** Opening RECORDS FOR PROCESSING block **

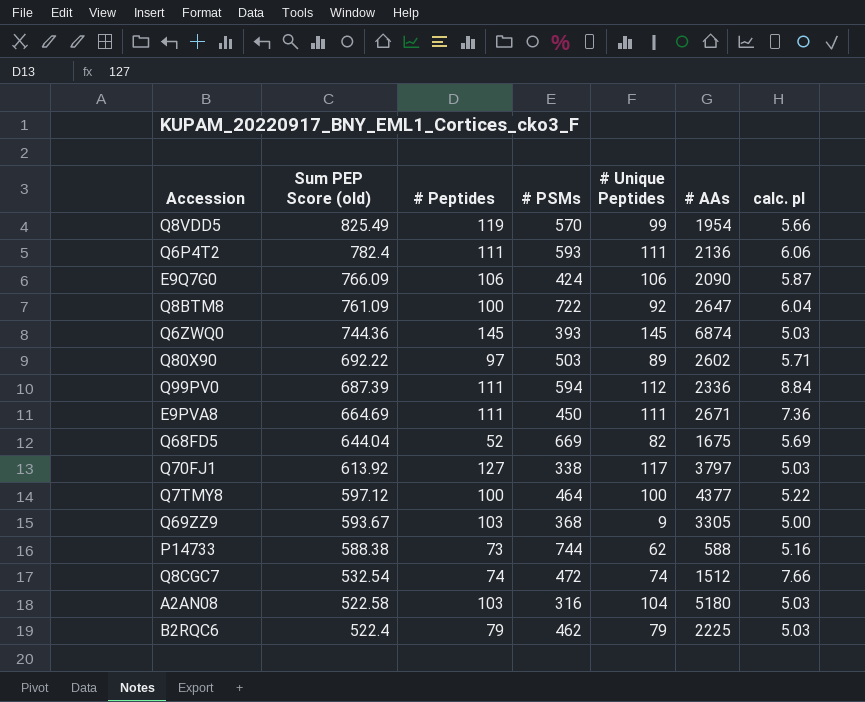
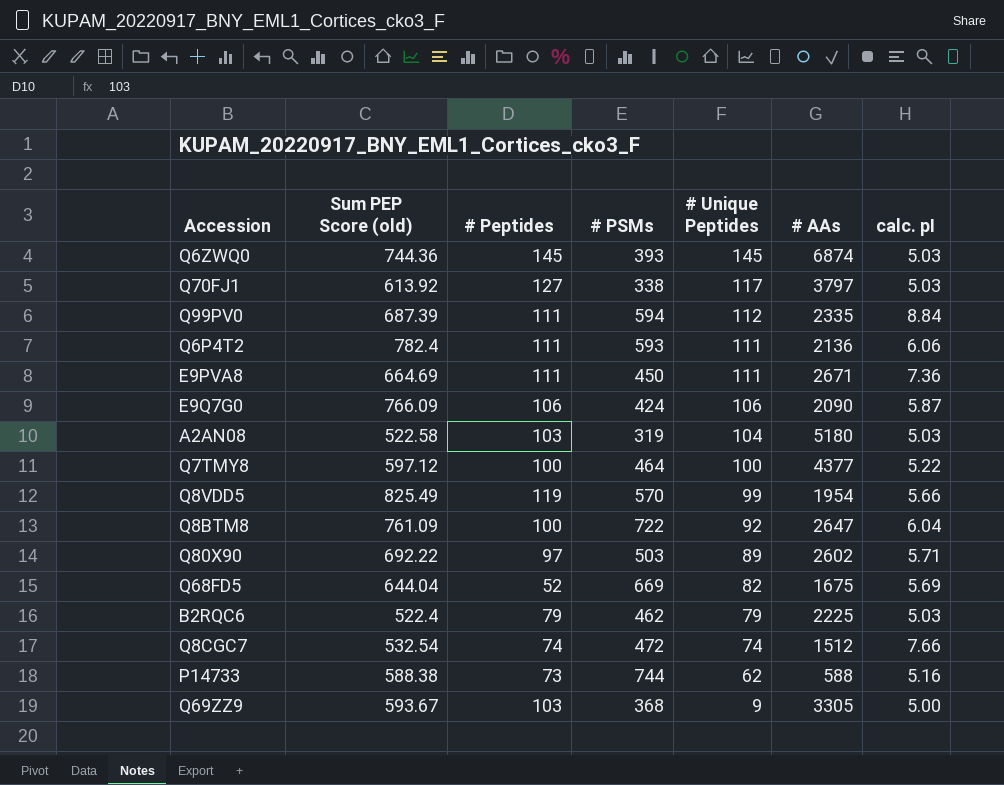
row order: Sum PEP Score (old) descending -> # Unique Peptides descending
Q99PV0 | # AAs: 2336 -> 2335
A2AN08 | # PSMs: 316 -> 319

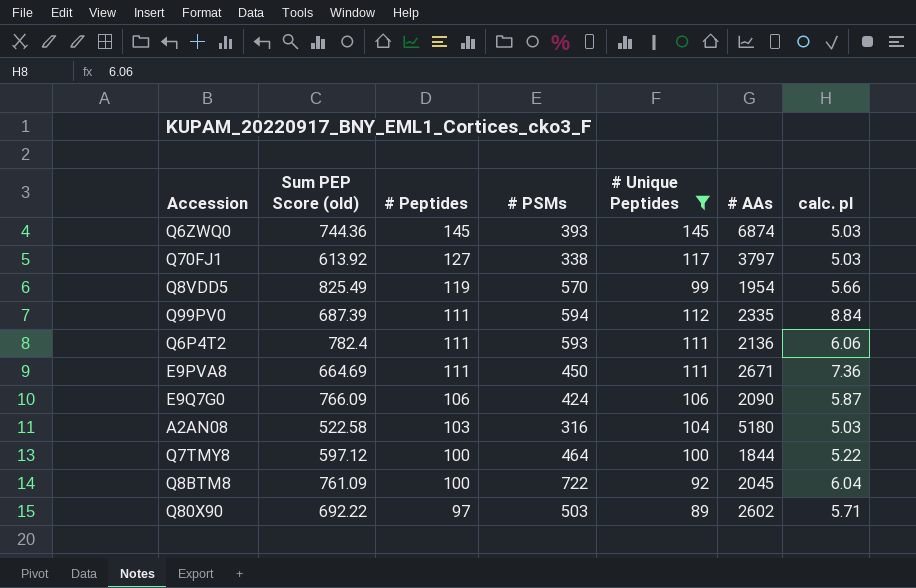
filter: none -> # Unique Peptides >= 89
row order: # Unique Peptides descending -> # Peptides descending
A2AN08 | # PSMs: 319 -> 316
Q7TMY8 | # AAs: 4377 -> 1844
Q8BTM8 | # AAs: 2647 -> 2045

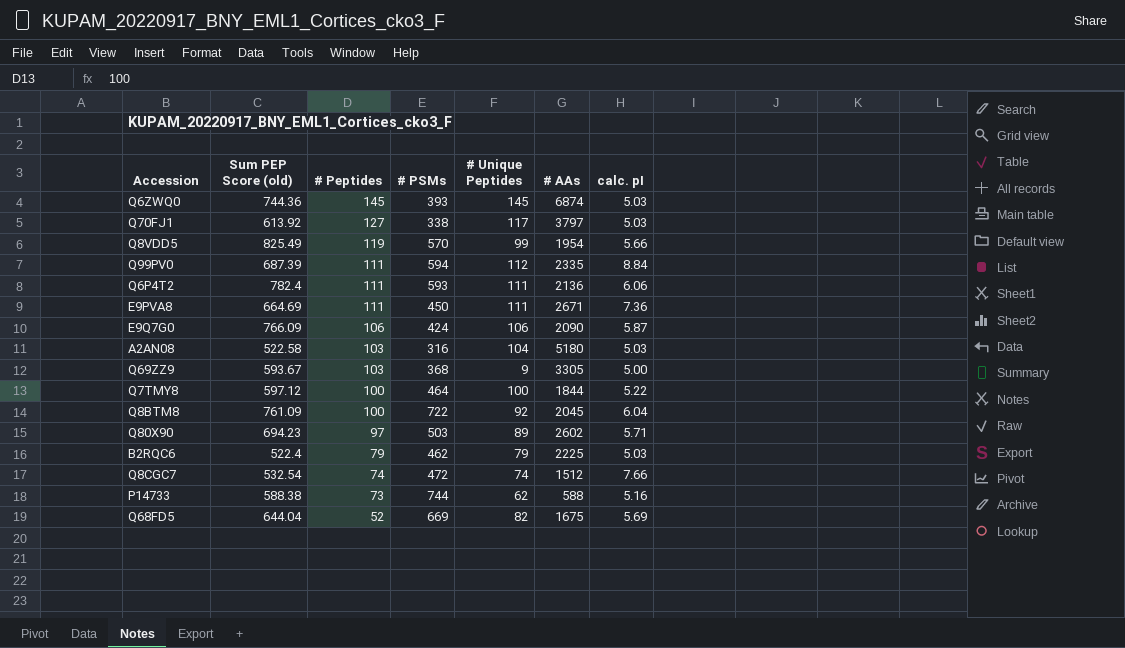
filter: # Unique Peptides >= 89 -> none
Q80X90 | Sum PEP Score (old): 692.22 -> 694.23

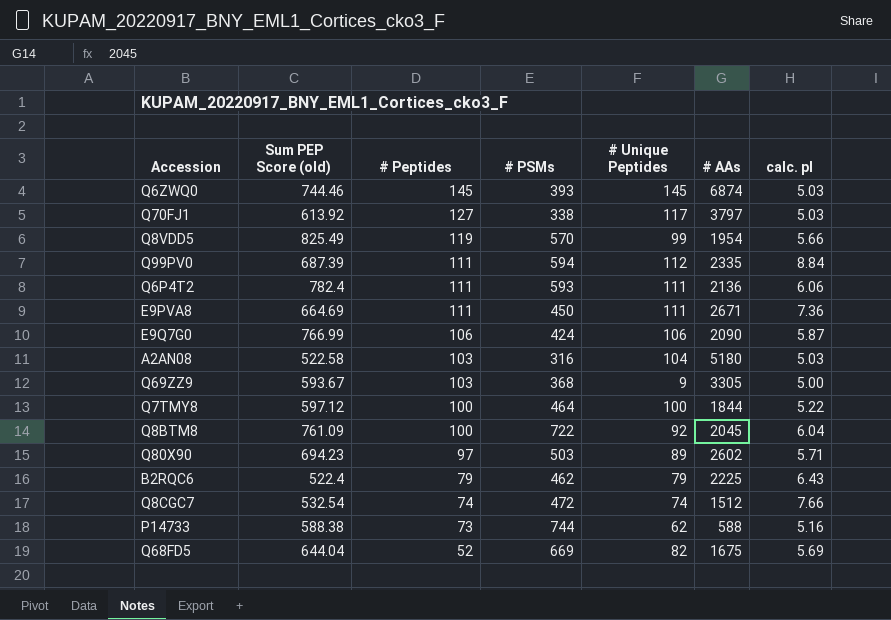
Q6ZWQ0 | Sum PEP Score (old): 744.36 -> 744.46
E9Q7G0 | Sum PEP Score (old): 766.09 -> 766.99
B2RQC6 | calc. pI: 5.03 -> 6.43

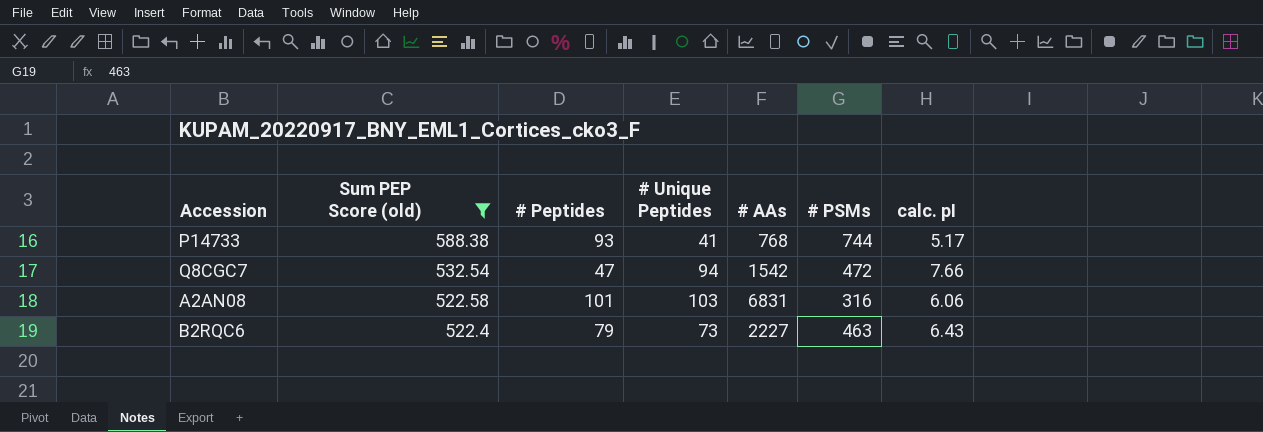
filter: none -> Sum PEP Score (old) <= 588.38
row order: # Peptides descending -> Sum PEP Score (old) descending
column # PSMs | position: 4 -> 6
P14733 | # Peptides: 73 -> 93
P14733 | # Unique Peptides: 62 -> 41
P14733 | # AAs: 588 -> 768
P14733 | calc. pI: 5.16 -> 5.17
Q8CGC7 | # Peptides: 74 -> 47
Q8CGC7 | # Unique Peptides: 74 -> 94
Q8CGC7 | # AAs: 1512 -> 1542
A2AN08 | # Peptides: 103 -> 101
A2AN08 | # Unique Peptides: 104 -> 103
A2AN08 | # AAs: 5180 -> 6831
A2AN08 | calc. pI: 5.03 -> 6.06
B2RQC6 | # Unique Peptides: 79 -> 73
B2RQC6 | # AAs: 2225 -> 2227
B2RQC6 | # PSMs: 462 -> 463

** Closing RECORDS FOR PROCESSING block **

Reproduce all of the material above word for word. Omit the pictures.

row order: Sum PEP Score (old) descending -> # Unique Peptides descending
Q99PV0 | # AAs: 2336 -> 2335
A2AN08 | # PSMs: 316 -> 319

filter: none -> # Unique Peptides >= 89
row order: # Unique Peptides descending -> # Peptides descending
A2AN08 | # PSMs: 319 -> 316
Q7TMY8 | # AAs: 4377 -> 1844
Q8BTM8 | # AAs: 2647 -> 2045

filter: # Unique Peptides >= 89 -> none
Q80X90 | Sum PEP Score (old): 692.22 -> 694.23

Q6ZWQ0 | Sum PEP Score (old): 744.36 -> 744.46
E9Q7G0 | Sum PEP Score (old): 766.09 -> 766.99
B2RQC6 | calc. pI: 5.03 -> 6.43

filter: none -> Sum PEP Score (old) <= 588.38
row order: # Peptides descending -> Sum PEP Score (old) descending
column # PSMs | position: 4 -> 6
P14733 | # Peptides: 73 -> 93
P14733 | # Unique Peptides: 62 -> 41
P14733 | # AAs: 588 -> 768
P14733 | calc. pI: 5.16 -> 5.17
Q8CGC7 | # Peptides: 74 -> 47
Q8CGC7 | # Unique Peptides: 74 -> 94
Q8CGC7 | # AAs: 1512 -> 1542
A2AN08 | # Peptides: 103 -> 101
A2AN08 | # Unique Peptides: 104 -> 103
A2AN08 | # AAs: 5180 -> 6831
A2AN08 | calc. pI: 5.03 -> 6.06
B2RQC6 | # Unique Peptides: 79 -> 73
B2RQC6 | # AAs: 2225 -> 2227
B2RQC6 | # PSMs: 462 -> 463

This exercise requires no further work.